Anywho. 25 is still a small sample size even if you're calling it 75 total, but all research put together can slowly draw a big picture and/or setup better future studies.
25 kids who play baseball, and 25 kids who play soccer, and 25 kids who play hockey, 25 kids who play lacrosse, and 25 gymnasts, and 25 kids who longboard with no helmet, etc.
It seems like all these studies focus on football, and head trauma is common in other sports as well.
This is all about choice.
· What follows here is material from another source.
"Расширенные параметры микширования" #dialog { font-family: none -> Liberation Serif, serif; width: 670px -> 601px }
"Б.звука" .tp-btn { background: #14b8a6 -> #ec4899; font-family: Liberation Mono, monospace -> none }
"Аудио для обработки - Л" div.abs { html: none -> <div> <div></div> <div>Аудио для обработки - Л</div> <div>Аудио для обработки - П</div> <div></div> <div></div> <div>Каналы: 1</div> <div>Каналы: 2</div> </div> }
If someone chooses to longboard without a helmet, they are responsible for the risk of brain trauma from an accident. (My son and I argue all the time about wearing a buckled helmet / "but dad many guys don't: it's not cool".)
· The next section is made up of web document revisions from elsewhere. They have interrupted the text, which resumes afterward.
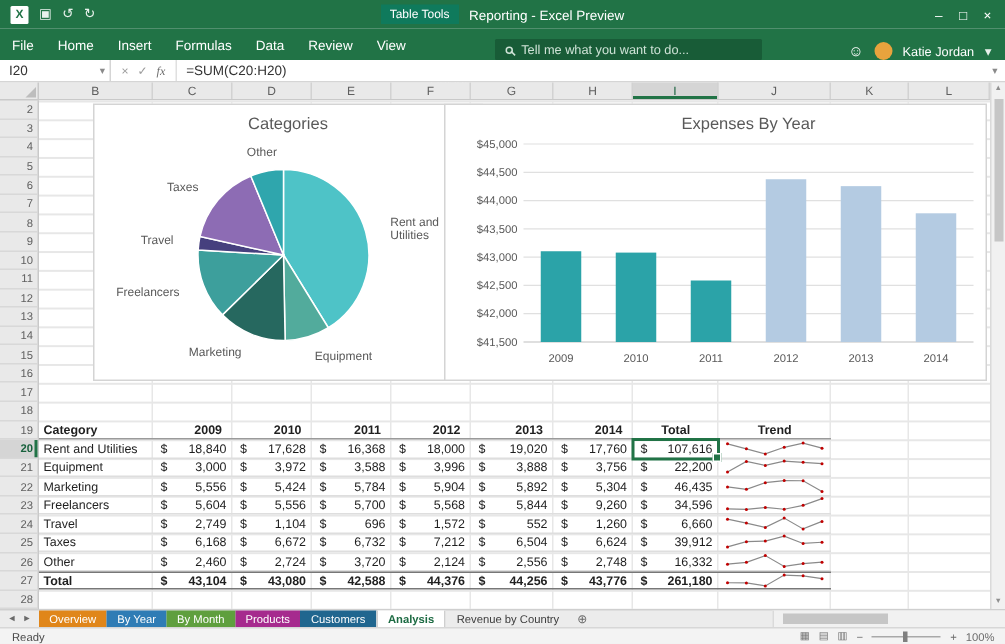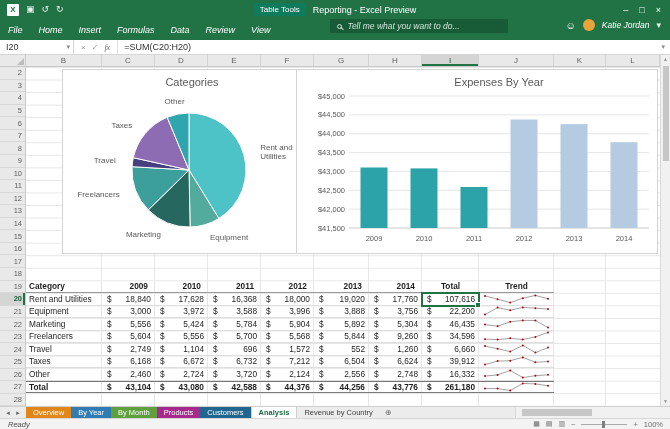"File" .tabrow { align-items: flex-start -> flex-end; font-style: italic -> none }
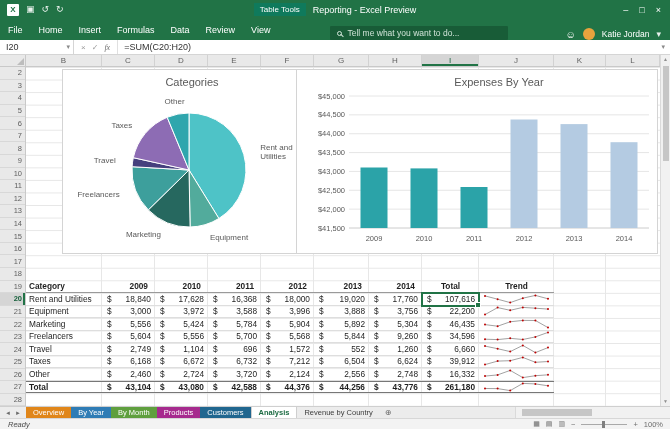"Ready" .ready { font-style: italic -> none }
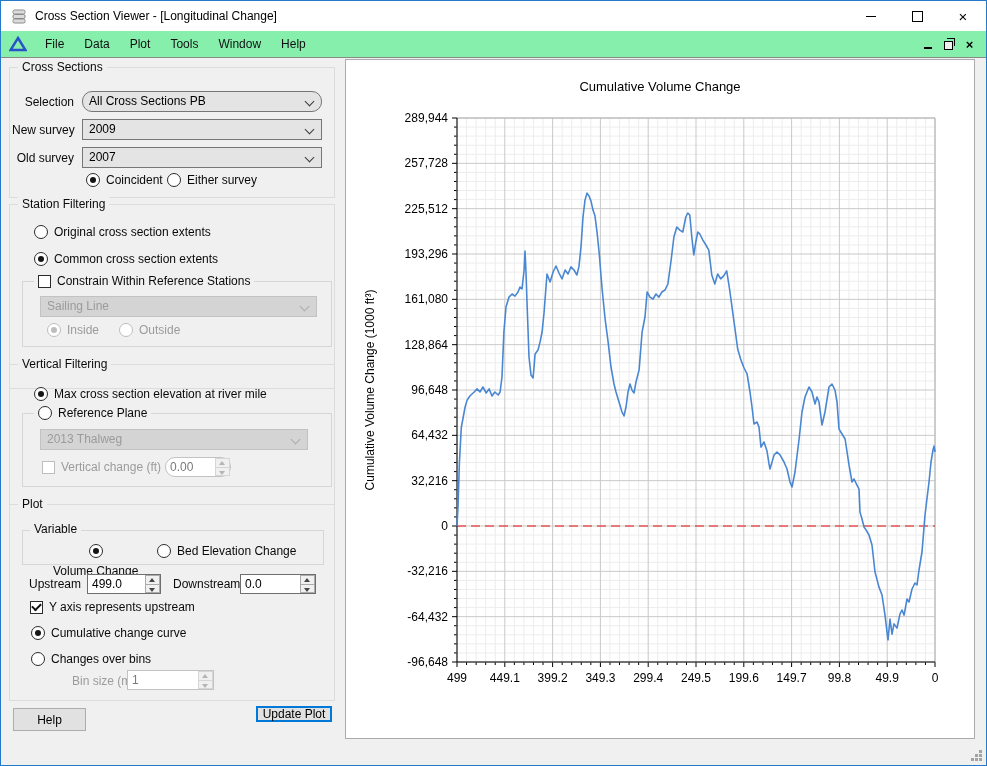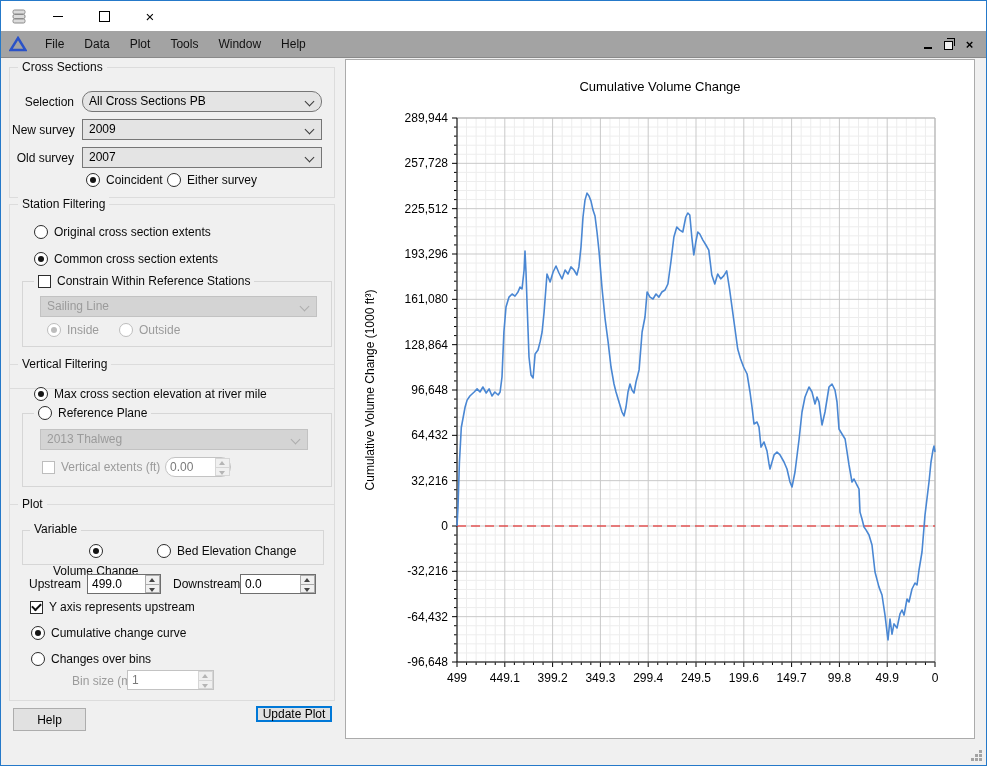"Cross Section Viewer - [Longitudinal" div.tb-title { html: none -> <div>Cross Section Viewer - [Longitudinal Change]</div> }
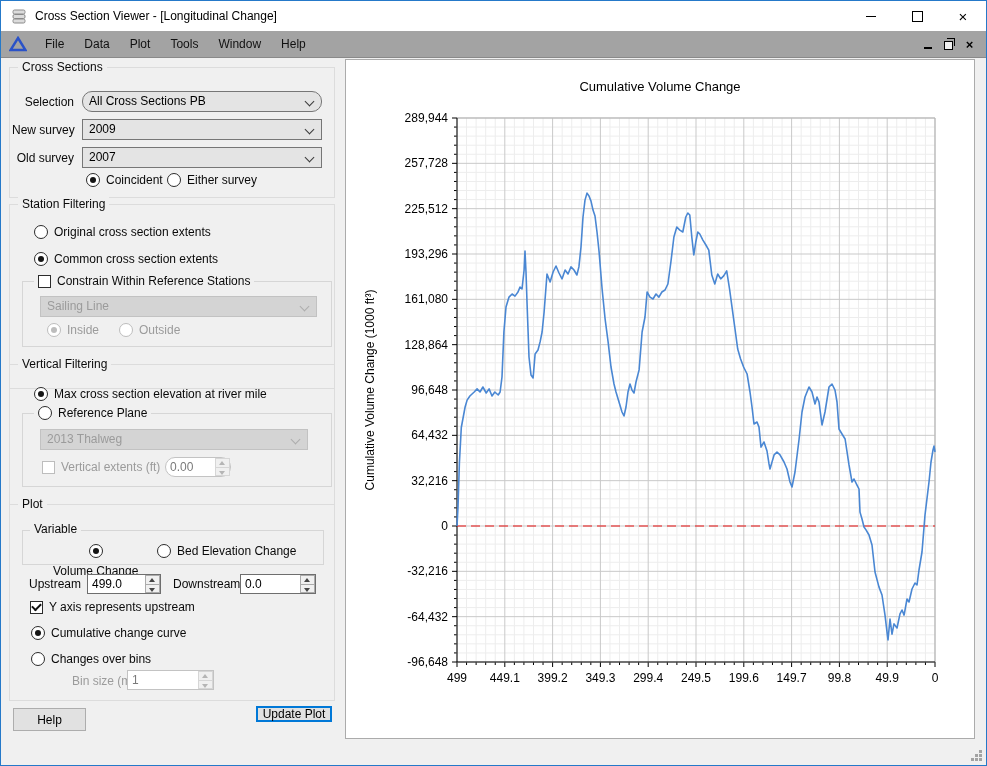"File" .menubar { background: #a3a3a3 -> #86efac }
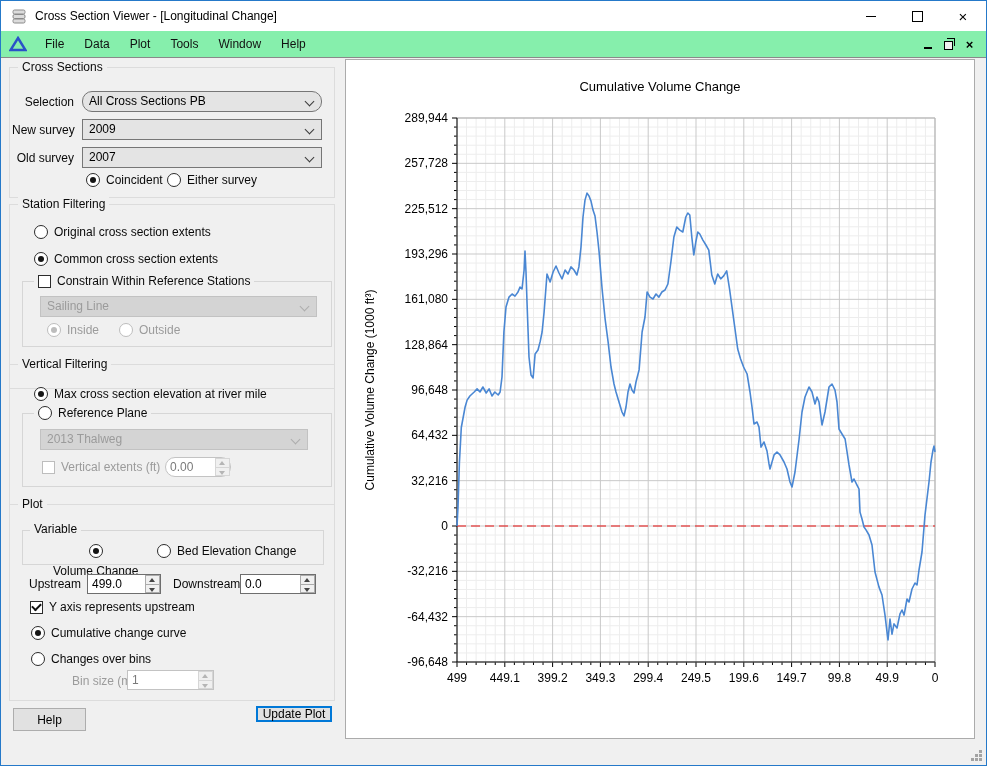"Vertical extents (ft)" span { text: extents -> change }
The point is these people are gifted at something, and love doing it despite the risk, AND many pursuits hold a risk of brain trauma. Should the risks be reduced through rule, care, and technique changes, and better protective technology? Yes.
Ah heck, I guess we all should not leave our houses and get our sports fixes from nice safe video games instead .... we're certain to have a longer lifespan that way /s
They used a control group who presumably did normal kid things when they were kids.
Besides, is the best argument in the "football causes irreversable brain damage" debate really "well, OTHER things might also cause irreversable brain damage"?
so that's our choice----continuing on the same path or raising a generation of sissies? I don't see anyone here advocating banning football. I do see some Dads who might make different decisions about the sports they let their sons and daughters play.
I had more concussions serious kicks/elbows to the head playing soccer and basketball than football.
I wonder as a kid looking back exactly how many were considered concussions and if they cause more damage when you're younger(7-12) or when you're older(12-18) or (18+).
For safety reasons, the game is much different than it was 100 years ago. And for the same reasons it will be much different 100 years from now.
We may lament losing some cool aspects of the game, but we survived losing the very cool flying wedge OK.
This is an honest question because I didn't play past high school, but how hard is it to actually avoid helmet-to-helmet contact? Ex players on ESPN are the first to complain about the practical enforcement of this rule. It seems entirely logical to me: don't hit players in the head. Again, I don't know...is is this possible given the speed and size of *today's* players.
You really can't. How are two linemen supposed to avoid jarring blows to the head?
You can (and should) teach heads-up techniques that reduce the risks of neck injury and limit the incidence of spearing, but a perfect form tackle still jars the brain against the skull with great force.
from whiplash, not just head-to-head/shoulder/etc trauma. to concuss the brain it merely has to float in the brain fluid and bounce off the inside of the skull. certainly cutting down on the head shots would help a lot though.